-------- The records
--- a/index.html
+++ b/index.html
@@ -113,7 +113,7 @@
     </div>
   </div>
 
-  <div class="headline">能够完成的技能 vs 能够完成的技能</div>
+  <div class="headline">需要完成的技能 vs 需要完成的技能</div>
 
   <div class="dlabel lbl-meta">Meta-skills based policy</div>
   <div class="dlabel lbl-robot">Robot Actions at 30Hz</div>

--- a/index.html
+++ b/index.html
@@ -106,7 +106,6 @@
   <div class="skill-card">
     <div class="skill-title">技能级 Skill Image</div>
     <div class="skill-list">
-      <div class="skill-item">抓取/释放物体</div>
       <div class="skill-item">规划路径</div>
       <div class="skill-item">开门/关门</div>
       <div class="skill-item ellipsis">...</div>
----------------
-------- The records
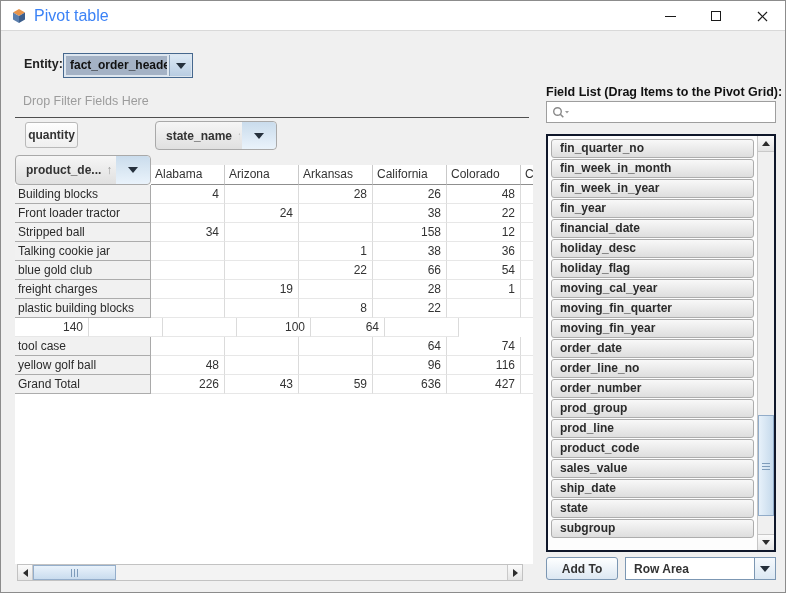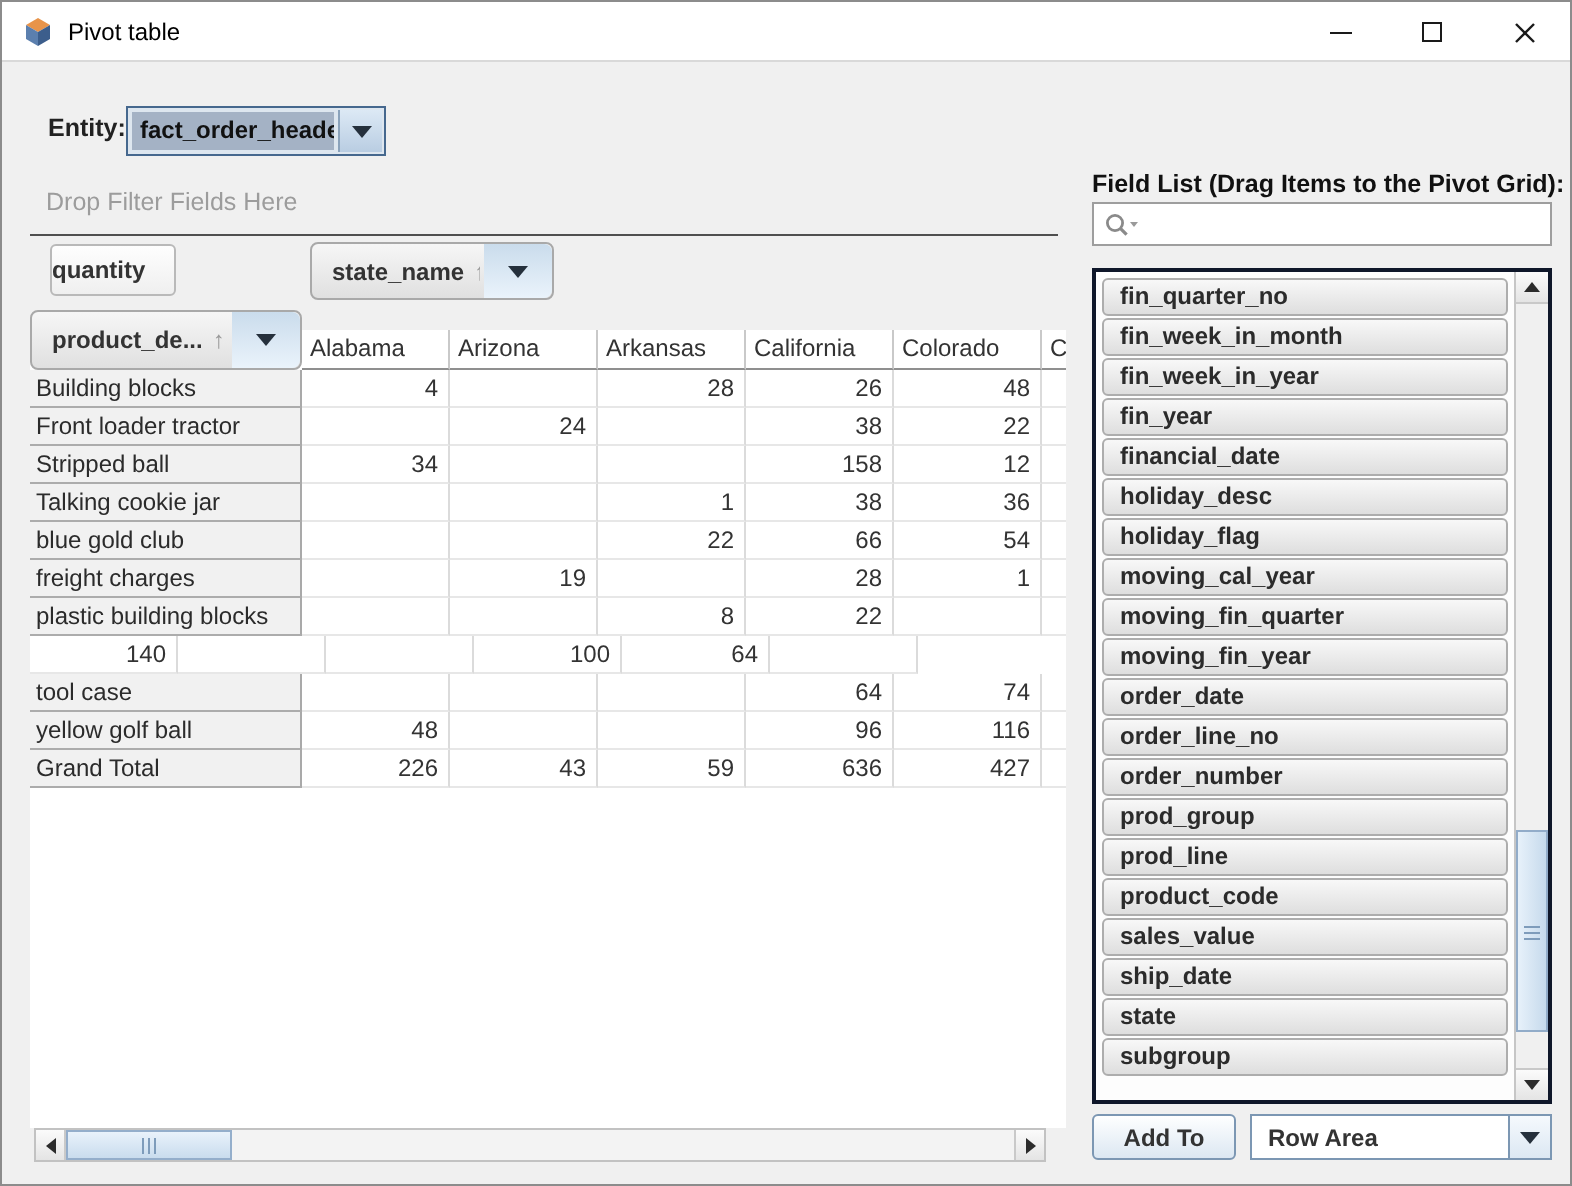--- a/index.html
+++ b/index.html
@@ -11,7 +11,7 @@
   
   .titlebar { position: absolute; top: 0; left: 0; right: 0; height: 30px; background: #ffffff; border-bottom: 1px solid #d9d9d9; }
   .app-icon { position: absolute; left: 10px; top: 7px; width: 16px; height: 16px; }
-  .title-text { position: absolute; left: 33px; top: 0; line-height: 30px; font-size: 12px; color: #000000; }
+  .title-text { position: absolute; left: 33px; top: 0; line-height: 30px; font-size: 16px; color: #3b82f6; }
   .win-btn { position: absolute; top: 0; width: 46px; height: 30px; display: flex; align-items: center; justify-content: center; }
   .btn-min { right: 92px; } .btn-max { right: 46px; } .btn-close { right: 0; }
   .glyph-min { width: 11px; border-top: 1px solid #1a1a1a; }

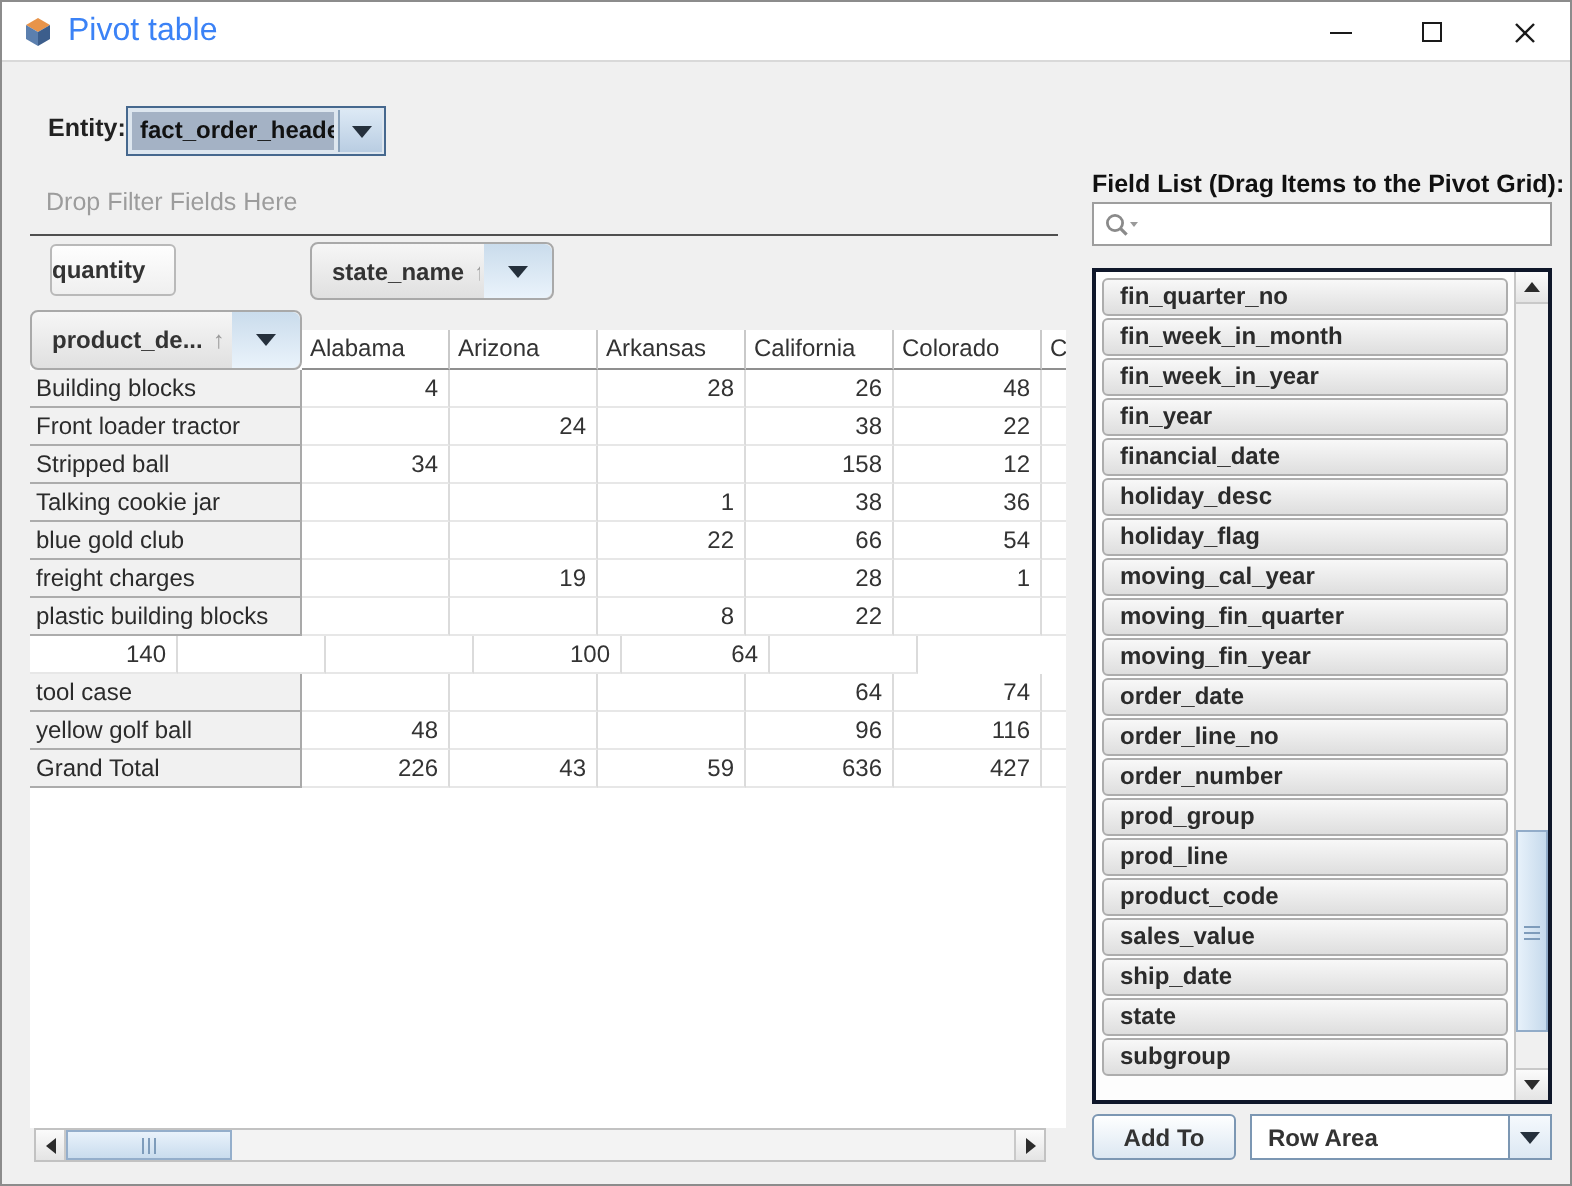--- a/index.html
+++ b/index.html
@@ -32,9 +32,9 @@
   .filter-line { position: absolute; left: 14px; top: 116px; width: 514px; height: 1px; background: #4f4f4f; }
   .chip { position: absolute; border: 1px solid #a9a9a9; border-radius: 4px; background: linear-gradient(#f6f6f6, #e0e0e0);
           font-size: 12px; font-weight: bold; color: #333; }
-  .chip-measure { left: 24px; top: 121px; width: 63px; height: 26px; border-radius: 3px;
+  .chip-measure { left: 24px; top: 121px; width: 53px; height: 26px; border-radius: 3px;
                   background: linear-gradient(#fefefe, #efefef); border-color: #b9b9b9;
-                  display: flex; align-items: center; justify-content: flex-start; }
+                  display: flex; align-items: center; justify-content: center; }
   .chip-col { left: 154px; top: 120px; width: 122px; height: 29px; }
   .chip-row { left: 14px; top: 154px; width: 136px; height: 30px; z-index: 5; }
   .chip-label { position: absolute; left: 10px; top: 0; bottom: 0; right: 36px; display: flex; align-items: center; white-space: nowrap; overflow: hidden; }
----------------
_Exercise requirements_. Which lines above run from the one containing "center; justify-content: flex-start;" down to the one containing "10px; top: 0;"? Repeat exactly those, both ends included, and nothing else.

_Response_.
-                  display: flex; align-items: center; justify-content: flex-start; }
+                  display: flex; align-items: center; justify-content: center; }
   .chip-col { left: 154px; top: 120px; width: 122px; height: 29px; }
   .chip-row { left: 14px; top: 154px; width: 136px; height: 30px; z-index: 5; }
   .chip-label { position: absolute; left: 10px; top: 0; bottom: 0; right: 36px; display: flex; align-items: center; white-space: nowrap; overflow: hidden; }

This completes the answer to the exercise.